TASK STATEMENT:
Output the data below only from the line containing "De onderstaande informatie" up to and including the line containing "justify-content: space-between ->", exact and with the pictures left out.

EXCERPTED RECORDS:
========

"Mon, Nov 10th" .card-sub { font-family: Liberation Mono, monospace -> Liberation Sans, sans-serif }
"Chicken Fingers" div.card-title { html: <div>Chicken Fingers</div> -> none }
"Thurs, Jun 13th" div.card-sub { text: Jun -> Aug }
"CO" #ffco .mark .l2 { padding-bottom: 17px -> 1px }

========

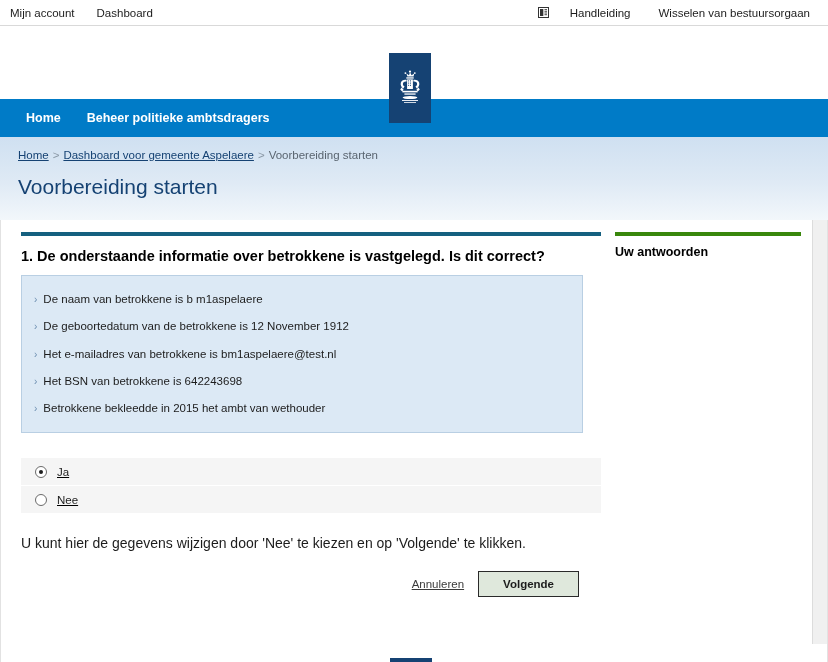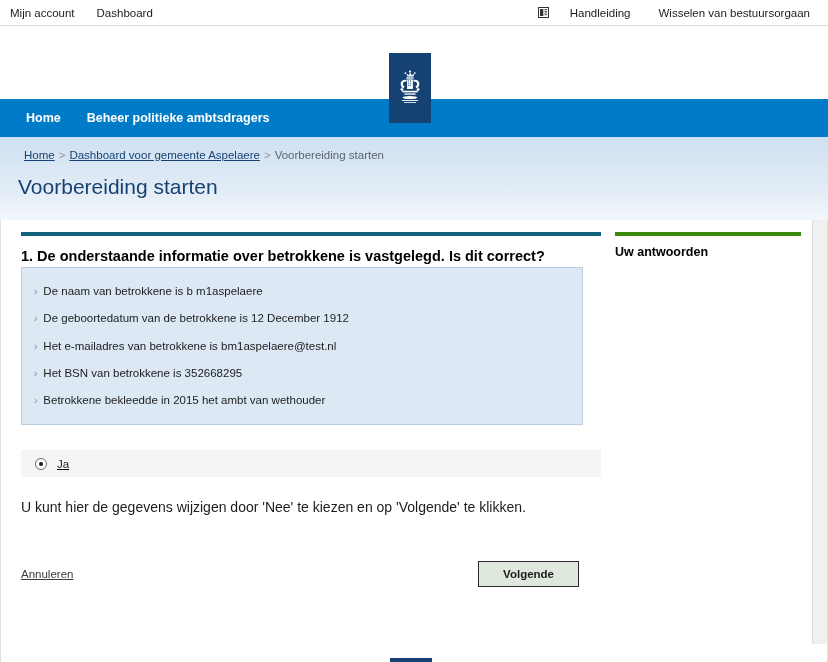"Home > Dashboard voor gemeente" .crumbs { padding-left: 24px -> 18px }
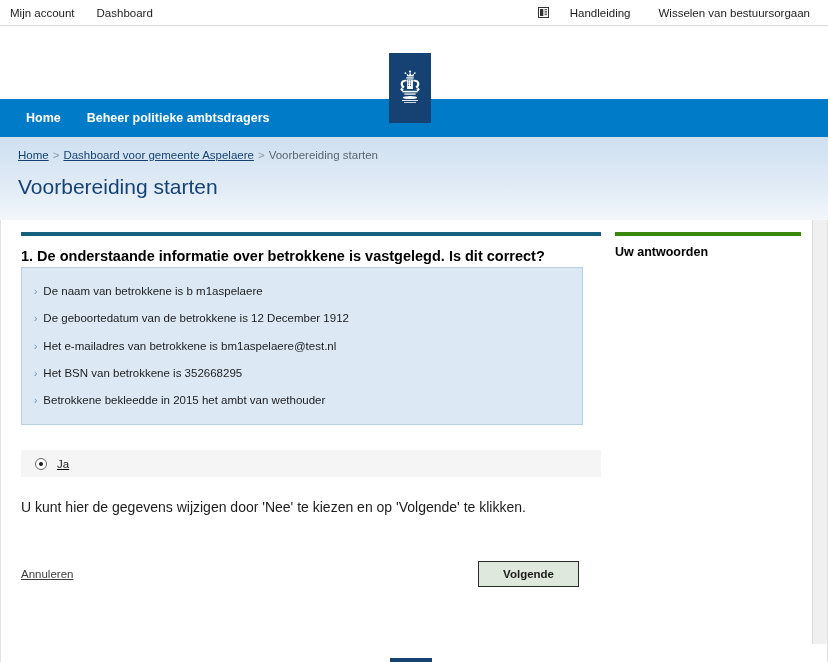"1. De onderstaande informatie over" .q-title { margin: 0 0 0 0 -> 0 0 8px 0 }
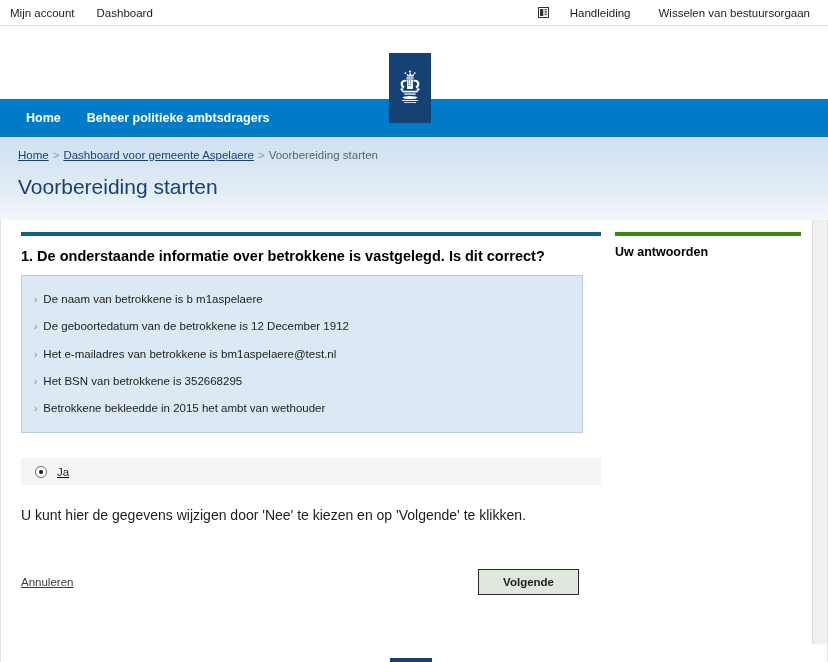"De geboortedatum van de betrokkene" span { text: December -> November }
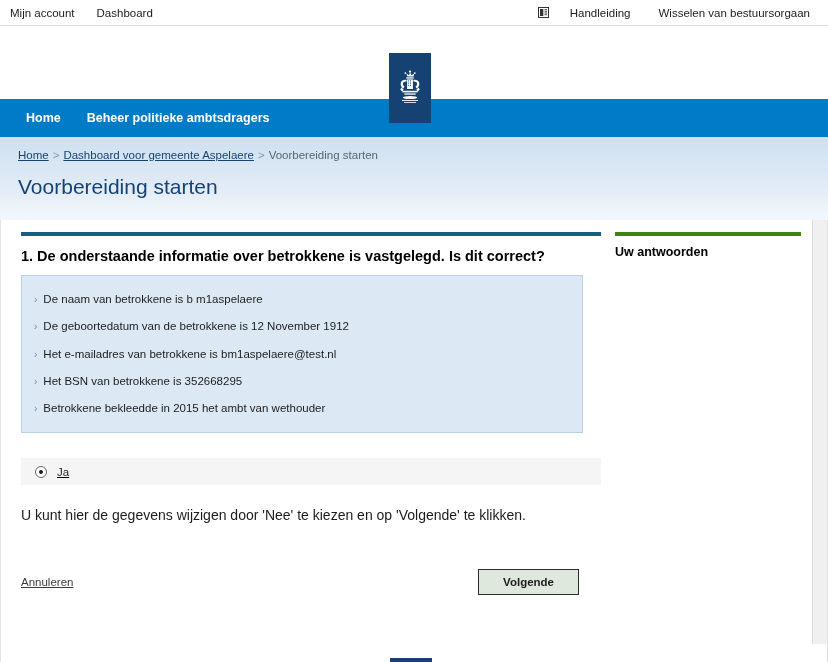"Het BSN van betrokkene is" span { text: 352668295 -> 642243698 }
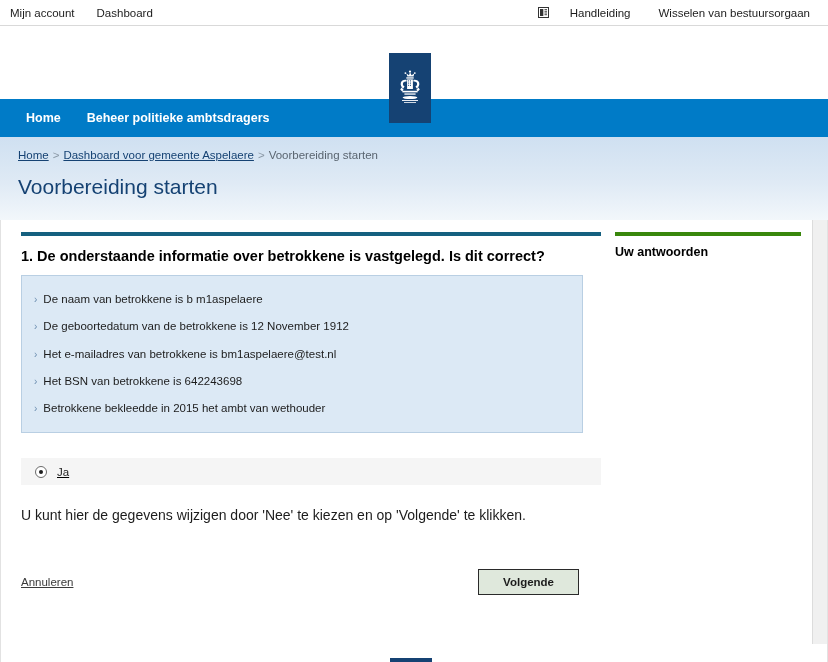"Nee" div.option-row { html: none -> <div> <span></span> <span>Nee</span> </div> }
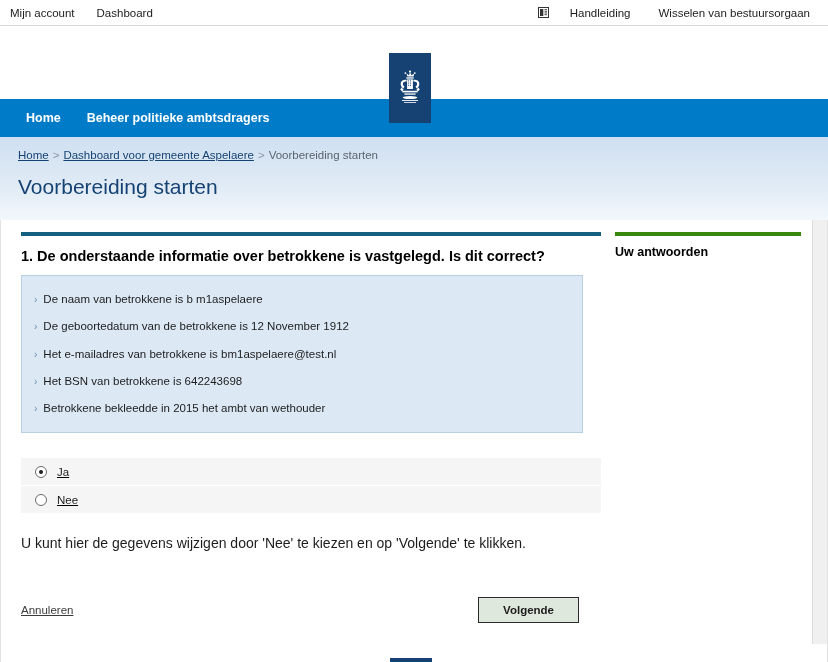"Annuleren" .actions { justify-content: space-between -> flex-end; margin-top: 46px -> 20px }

========

WRITTEN RESPONSE:
"1. De onderstaande informatie over" .q-title { margin: 0 0 0 0 -> 0 0 8px 0 }
"De geboortedatum van de betrokkene" span { text: December -> November }
"Het BSN van betrokkene is" span { text: 352668295 -> 642243698 }
"Nee" div.option-row { html: none -> <div> <span></span> <span>Nee</span> </div> }
"Annuleren" .actions { justify-content: space-between -> flex-end; margin-top: 46px -> 20px }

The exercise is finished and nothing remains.